No terceiro e último volume das suas memórias, editado no final do ano passado, e num capítulo inteiro que é também o maior do livro, Albert Rios desenvolve uma reflexão acerca da grande capacidade que teve em não se cumprir. Esse capítulo, que se chama “Não há um dia”, começa com uma citação de Kierkegaard: “O homem tem preferência pelas ilusões de ótica e pelas miragens, descansa melhor nelas.” Depois da citação, Rios escreve: “Com isto, o pensador dinamarquês quis deixar claro a tendência humana para se enganar a si mesmo e querer ser enganado. O humano ama o engano. O mais feliz dos humanos é aquele que é continuamente enganado, por si e pelos outros, sem que disso desconfie.” O texto desenvolve depois vários modos de engano a si mesmo, como sejam a imagem que se tem de si, julgando amiúde ser-se aquilo que se não é. O exemplo que Rios dá é o de alguém que num determinado momento da vida se julgava bom pianista e depois mais tarde, ao ouvir essa gravação, fica horrorizado com as inúmeras falhas cometidas, que lhe mostram claramente o quanto estava errado acerca do seu valo como pianista. Escreve Rios: “E o que é válido para uma apreciação estética num determinado momento é válido para todos os juízos em todo o tempo da vida. Podemos estar continuamente errados acerca do que pensamos de nós.” Até aqui não há nada de especial, pois estamos em território de Kierkegaard. O interessante do texto acontece a seguir, quando Rios escreve: “Sempre tive uma ideia errada acerca de mim. E por isso sempre julgava ser quem não fui e sempre vivi sendo o que não era. Mas este nunca ter sido quem julguei ser, advém de nunca me ter esforçado por ser quem julgava poder ser. Passo a explicar. Ter aprofundado os meus estudos em Kierkegaard e o estudo do dinamarquês, quando o interesse pelo filósofo apareceu na minha vida. Não o fiz.
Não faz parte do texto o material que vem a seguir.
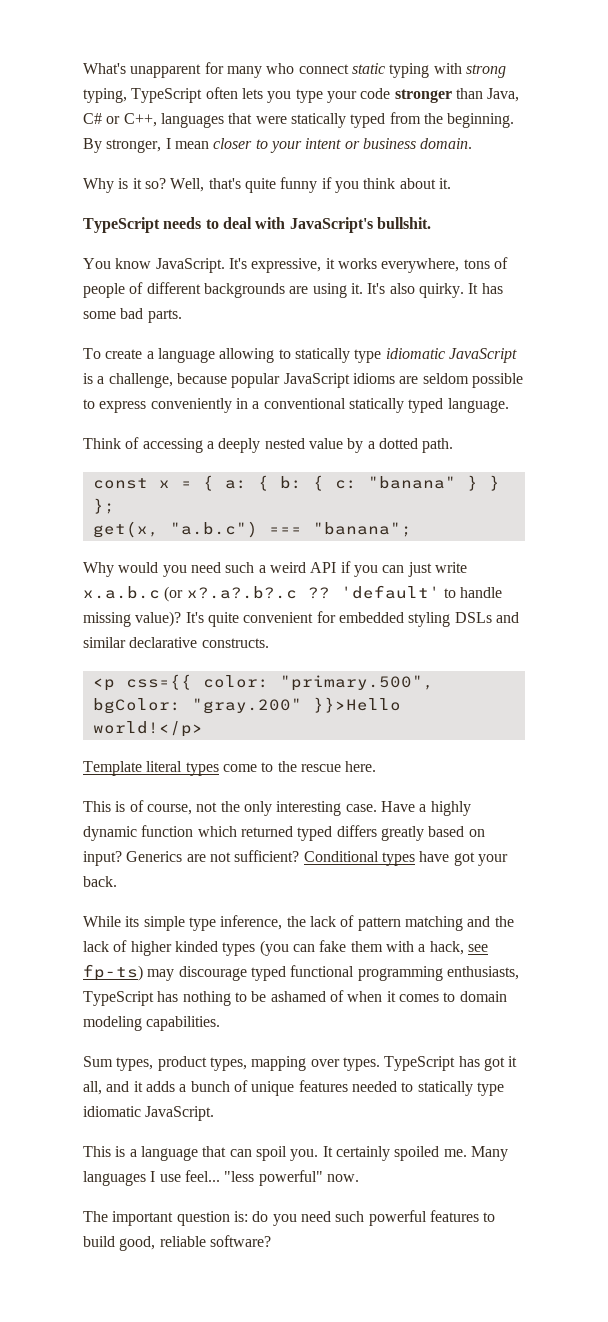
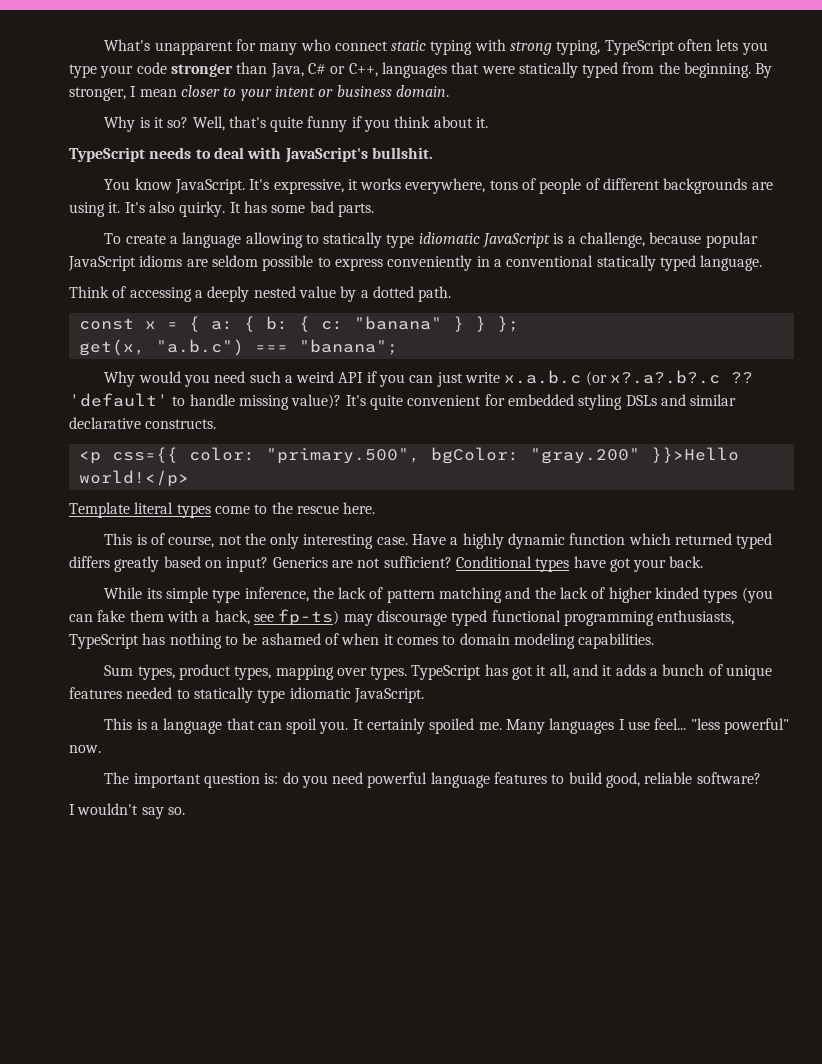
[335,1210,427,1226] such powerful -> [367,772,490,788] powerful language
(271, 1241) none -> [69,803,185,819] // I wouldn't say so.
E não o fiz, porque de algum modo julgava não ser necessário esse estudo para saber, como se gostar de tocar piano fosse suficiente para se ser pianista. É aqui que se opera o engano. Mas o que aconteceu com os estudos de Kierkegaard e da língua dinamarquesa, aconteceu com inúmeros aspectos da minha vida.”

Percebemos então a razão de começar o capítulo com uma citação do filósofo dinamarquês e com um pequeno desenvolvimento do seu pensamento. Rios queria chegar a si mesmo, mostrar-nos que não ter estudado o que gostaria de ter estudado, é um dos exemplos claros de como ele viveu a amar o engano. Dá-nos mais alguns exemplos. O seu gosto pelo futebol. “Eu via claramente que o futebol protegia a alienação do meu povo, que nos entretinha num mundo paralelo, nos afastava da educação e da política, mas não conseguia deixar de gostar, de participar, de ir ao estádio, de vibrar com os golos do América. Não conseguia deixar de me enganar. Os argumentos com os quais atacava a telenovelas não faziam efeito no futebol.

Enganava-me. Por vezes dava-me conta de que gostar de futebol era uma fraqueza, participar da alienação do país, mas rapidamente esquecia e arranjava múltiplos argumentos para defender a imagem que tinha de mim mesmo.” E se a ideia que fazemos de nós é um grande mal-entendido, não será também tudo o resto?

Rios escreve: “A verdade é que é mais fácil acontecer mal-entendidos entre mim mesmo do que entre mim e o mundo. Preciso de me enganar em relação ao mundo, é certo, mas preciso muito mais de me enganar em relação a mim. Ao longo da vida precisei muito mais de não me ver como era do que ver como era o mundo.”

Os três volumes das memórias de Albert Rios têm interesse biográfico, literário e filosófico. Mas o último volume traz a mais valia do capítulo “Não há um dia” – ao que o autor acrescenta “em que não me engane a mim mesmo” –, que faz da leitura do livro uma urgência para todos nós, os outros, que sabemos muito bem quem somos.